Task inputs below:

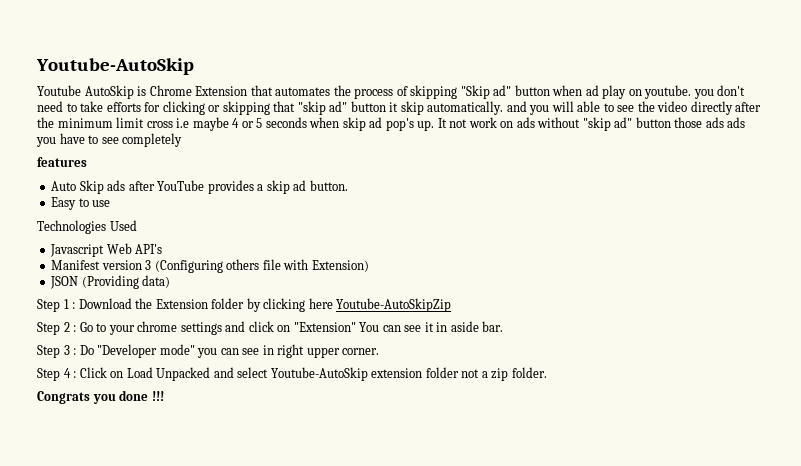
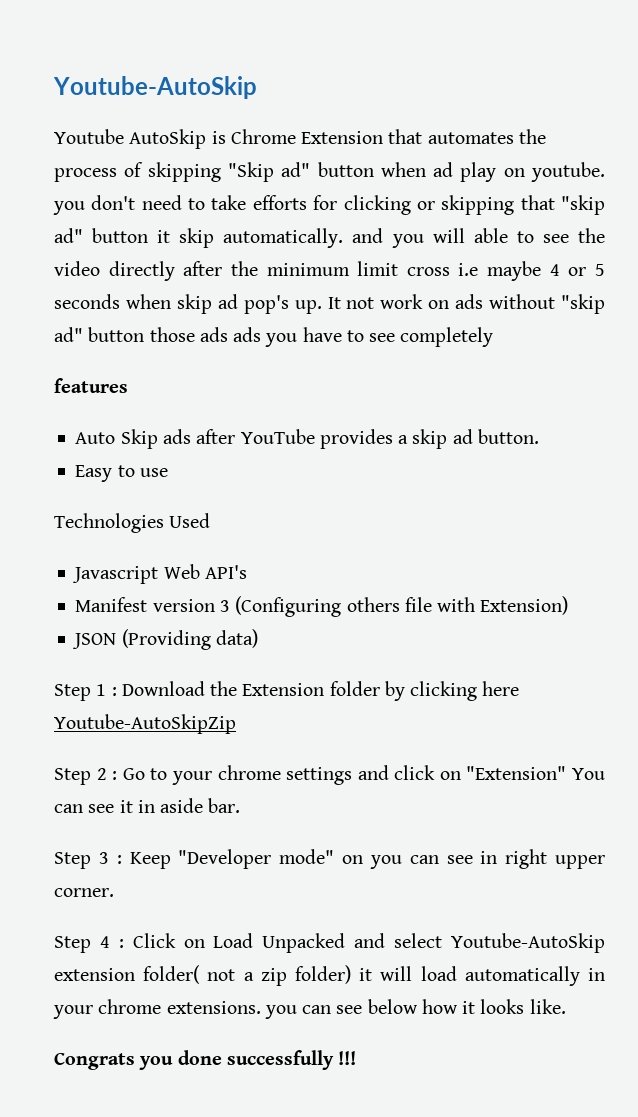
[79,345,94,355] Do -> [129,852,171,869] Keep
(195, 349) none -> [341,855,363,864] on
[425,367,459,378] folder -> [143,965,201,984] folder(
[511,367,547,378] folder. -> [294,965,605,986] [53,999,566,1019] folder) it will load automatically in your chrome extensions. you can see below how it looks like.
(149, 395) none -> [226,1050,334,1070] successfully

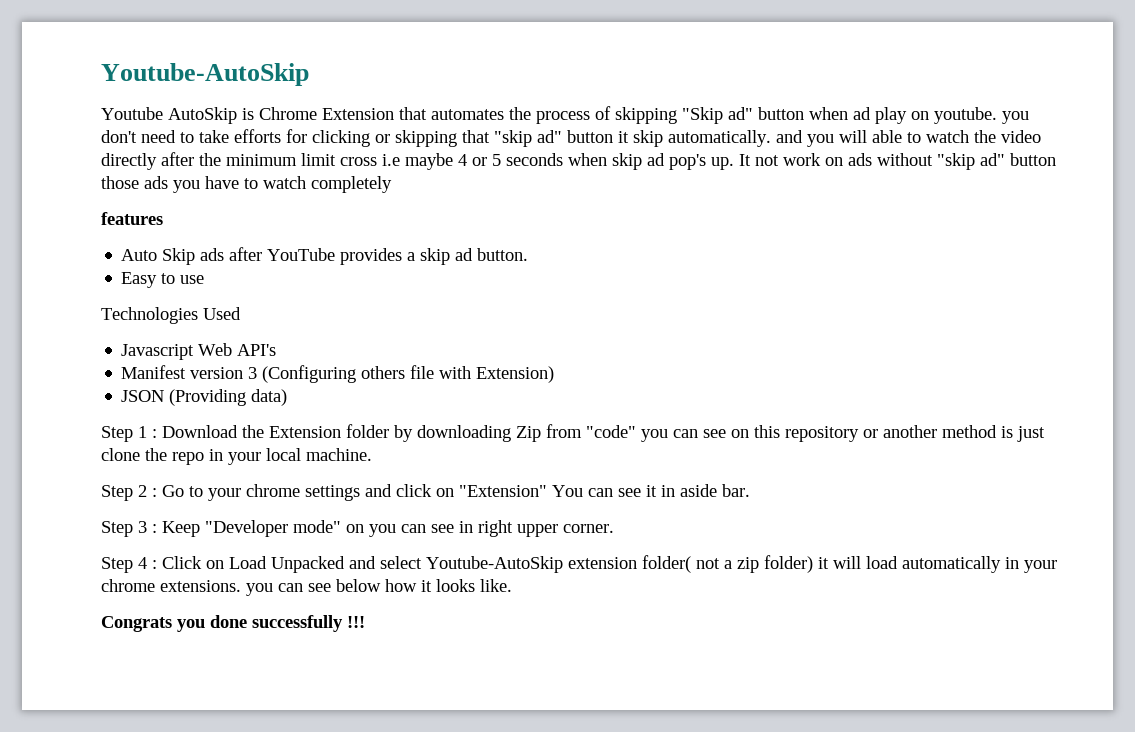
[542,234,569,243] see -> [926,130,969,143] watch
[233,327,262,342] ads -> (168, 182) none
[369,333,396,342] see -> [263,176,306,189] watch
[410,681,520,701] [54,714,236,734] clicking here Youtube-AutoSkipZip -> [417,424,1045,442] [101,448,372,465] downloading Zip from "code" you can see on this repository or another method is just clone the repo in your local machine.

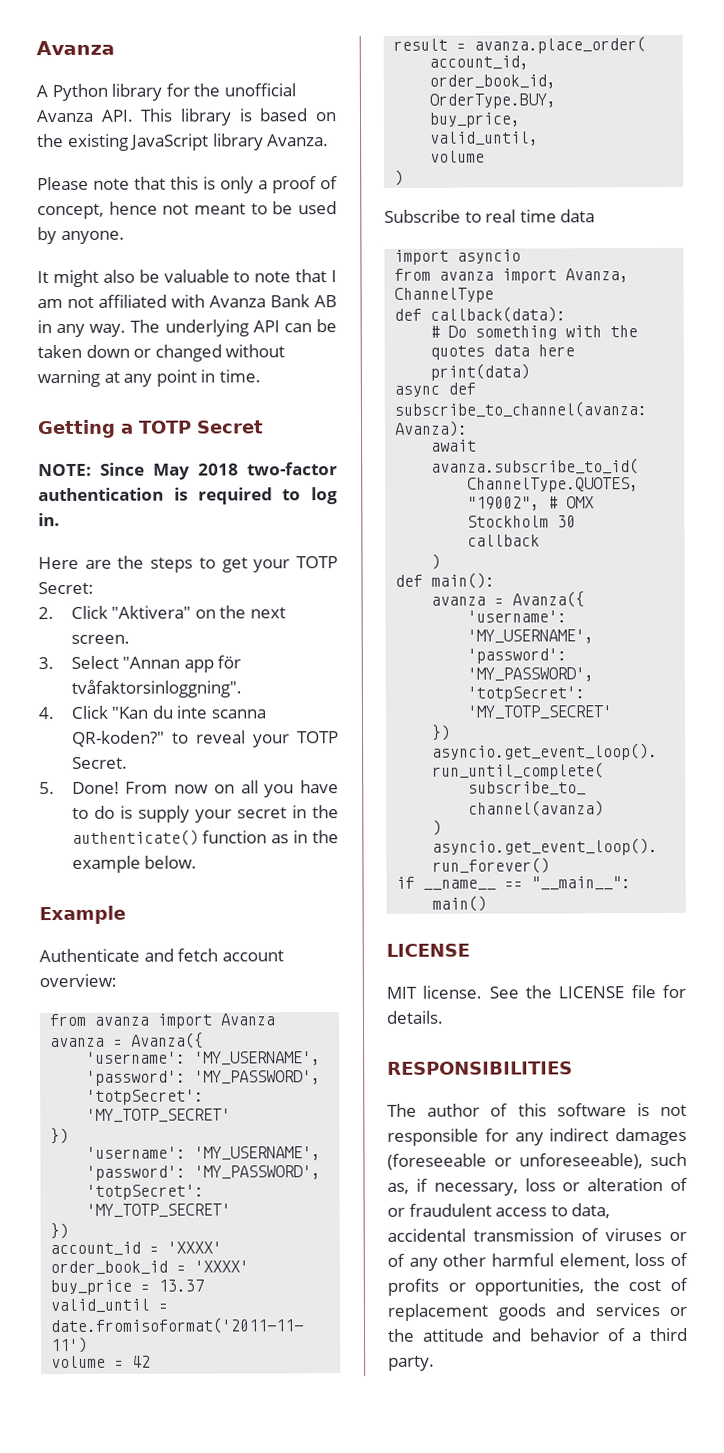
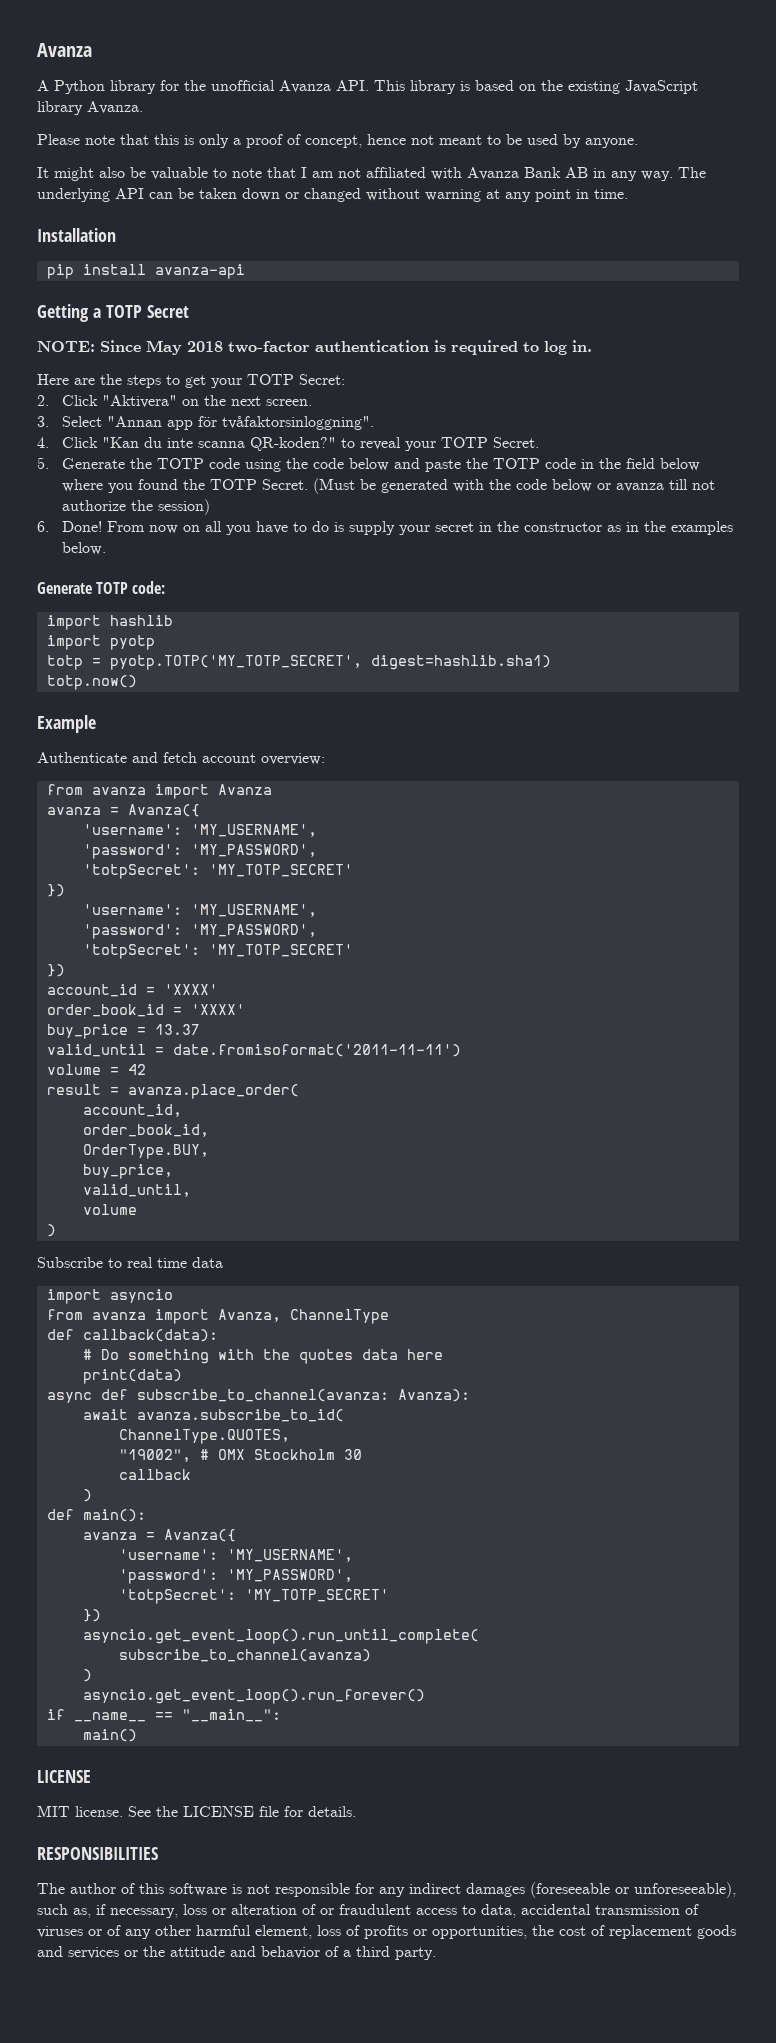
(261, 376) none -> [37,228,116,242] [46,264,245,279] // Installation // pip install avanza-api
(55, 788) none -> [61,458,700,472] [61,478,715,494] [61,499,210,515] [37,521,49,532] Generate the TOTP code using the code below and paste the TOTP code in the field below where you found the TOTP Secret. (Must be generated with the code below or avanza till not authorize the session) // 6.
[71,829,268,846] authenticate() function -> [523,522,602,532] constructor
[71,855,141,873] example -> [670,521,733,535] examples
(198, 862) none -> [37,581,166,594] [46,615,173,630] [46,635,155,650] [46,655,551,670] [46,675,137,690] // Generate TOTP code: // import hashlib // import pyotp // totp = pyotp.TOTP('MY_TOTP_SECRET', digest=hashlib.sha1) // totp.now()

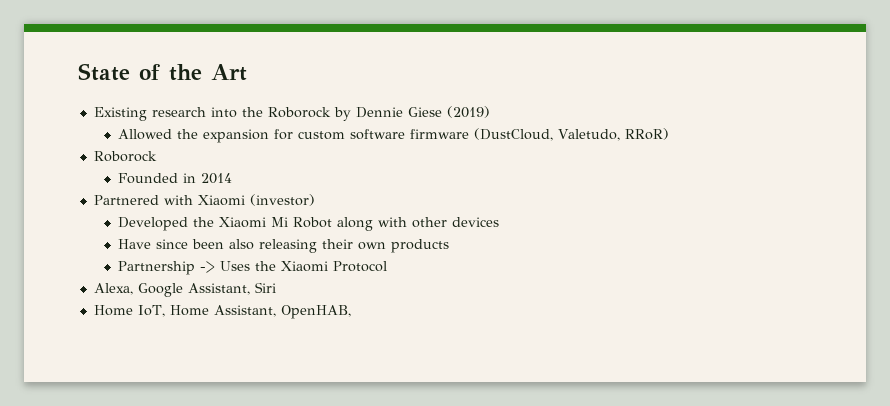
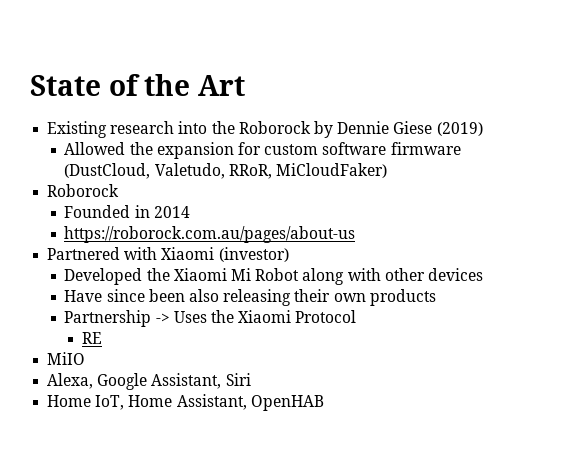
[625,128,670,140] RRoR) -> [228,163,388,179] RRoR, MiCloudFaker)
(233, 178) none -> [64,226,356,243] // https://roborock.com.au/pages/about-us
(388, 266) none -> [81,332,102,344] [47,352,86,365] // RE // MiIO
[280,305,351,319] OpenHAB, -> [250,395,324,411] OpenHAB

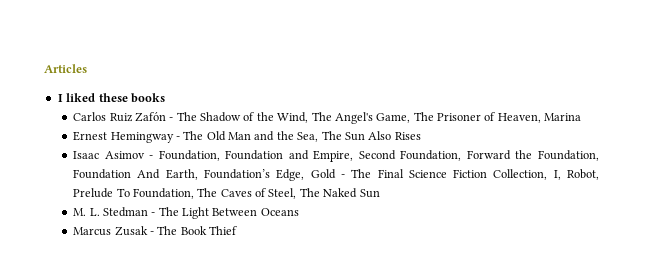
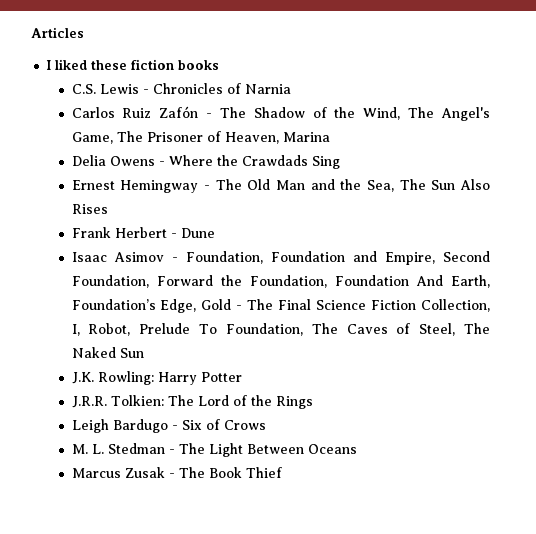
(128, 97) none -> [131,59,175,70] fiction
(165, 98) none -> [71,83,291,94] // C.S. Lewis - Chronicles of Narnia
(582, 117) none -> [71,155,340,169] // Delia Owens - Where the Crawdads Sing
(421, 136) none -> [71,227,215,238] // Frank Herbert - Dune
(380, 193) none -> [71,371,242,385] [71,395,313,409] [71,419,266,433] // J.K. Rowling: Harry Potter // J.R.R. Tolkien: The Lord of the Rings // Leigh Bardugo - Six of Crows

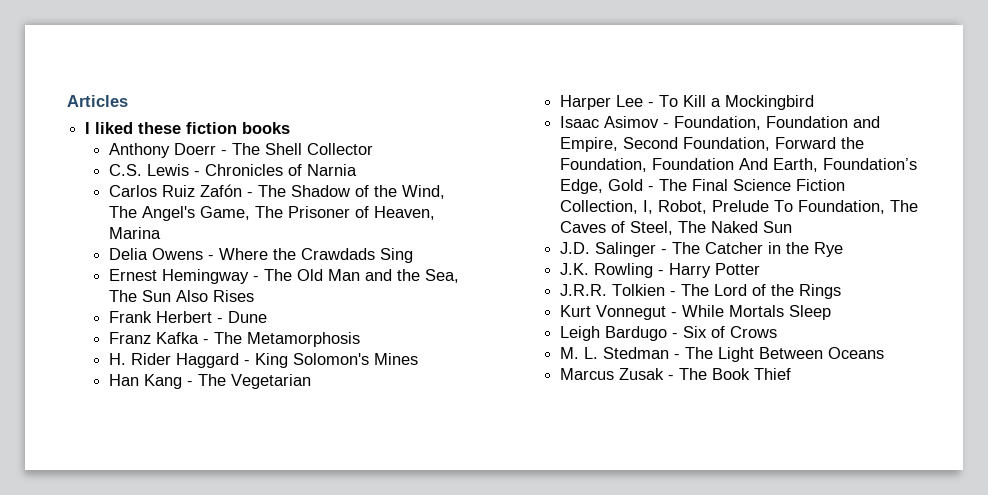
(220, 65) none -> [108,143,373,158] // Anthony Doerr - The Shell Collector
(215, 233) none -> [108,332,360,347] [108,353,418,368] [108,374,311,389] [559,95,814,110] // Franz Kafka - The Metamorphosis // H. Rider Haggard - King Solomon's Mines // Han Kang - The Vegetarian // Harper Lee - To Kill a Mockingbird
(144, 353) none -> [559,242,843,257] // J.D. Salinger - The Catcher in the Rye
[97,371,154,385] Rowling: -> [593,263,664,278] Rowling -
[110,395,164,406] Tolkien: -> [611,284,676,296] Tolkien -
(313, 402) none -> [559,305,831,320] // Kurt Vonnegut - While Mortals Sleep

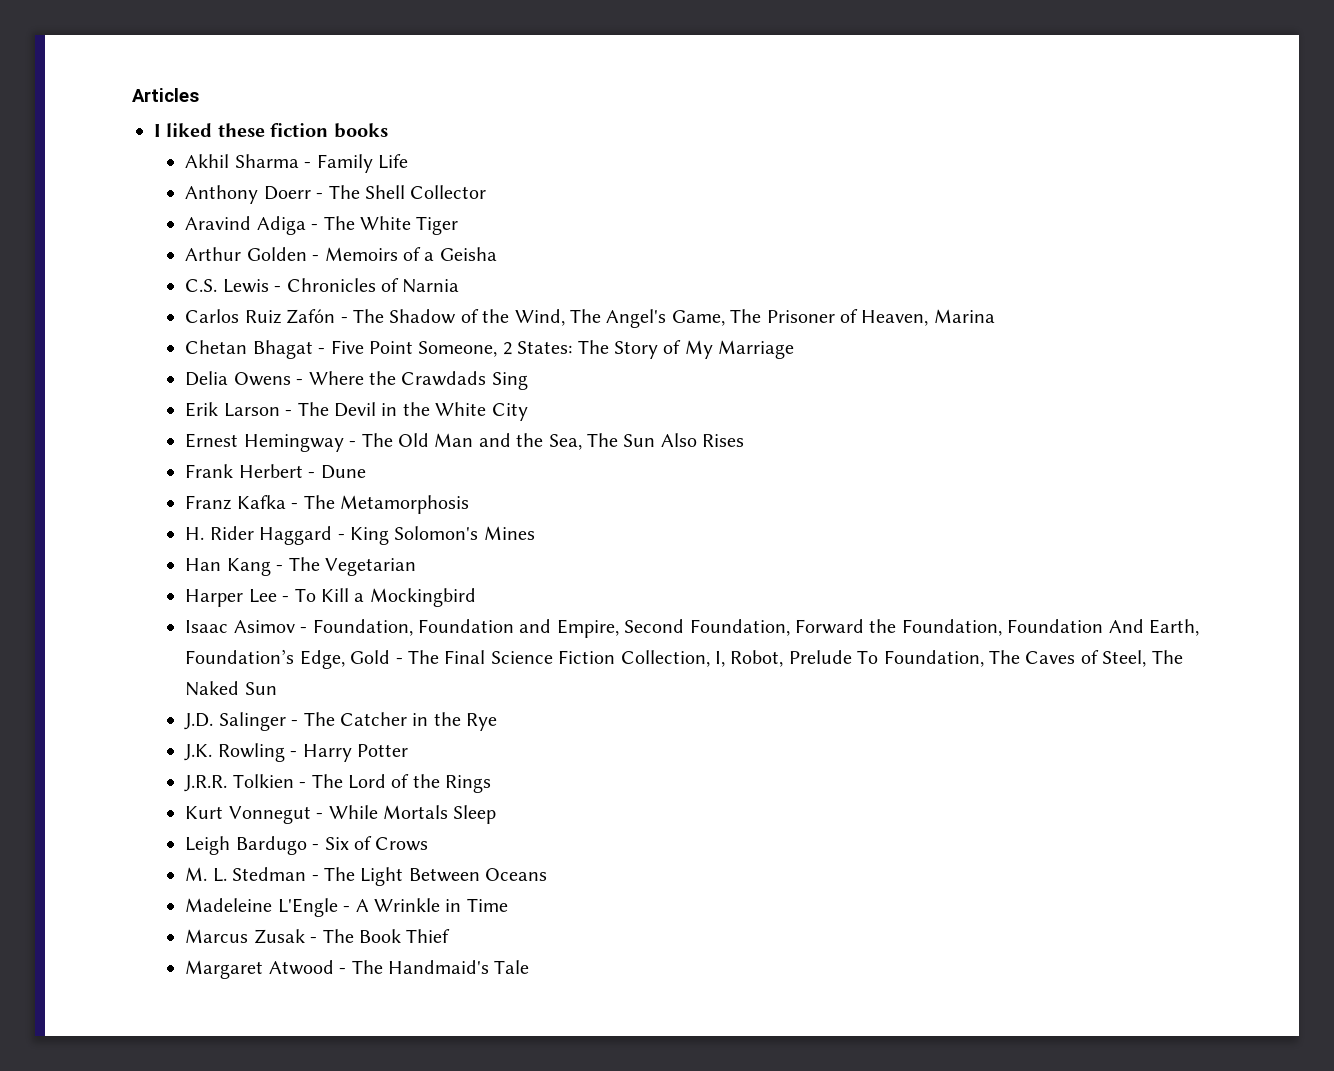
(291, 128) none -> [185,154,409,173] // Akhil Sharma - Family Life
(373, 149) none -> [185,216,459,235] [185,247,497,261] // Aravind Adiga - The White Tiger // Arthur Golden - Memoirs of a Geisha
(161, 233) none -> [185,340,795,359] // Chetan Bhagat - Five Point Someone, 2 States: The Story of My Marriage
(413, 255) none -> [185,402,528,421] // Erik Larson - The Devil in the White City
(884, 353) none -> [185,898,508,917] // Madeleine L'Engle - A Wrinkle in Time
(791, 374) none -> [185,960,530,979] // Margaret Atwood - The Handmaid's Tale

End of Task inputs.

Task statement: Wherever the word "watch" appears in the data, return the whole line.

Your solution:
[542,234,569,243] see -> [926,130,969,143] watch
[369,333,396,342] see -> [263,176,306,189] watch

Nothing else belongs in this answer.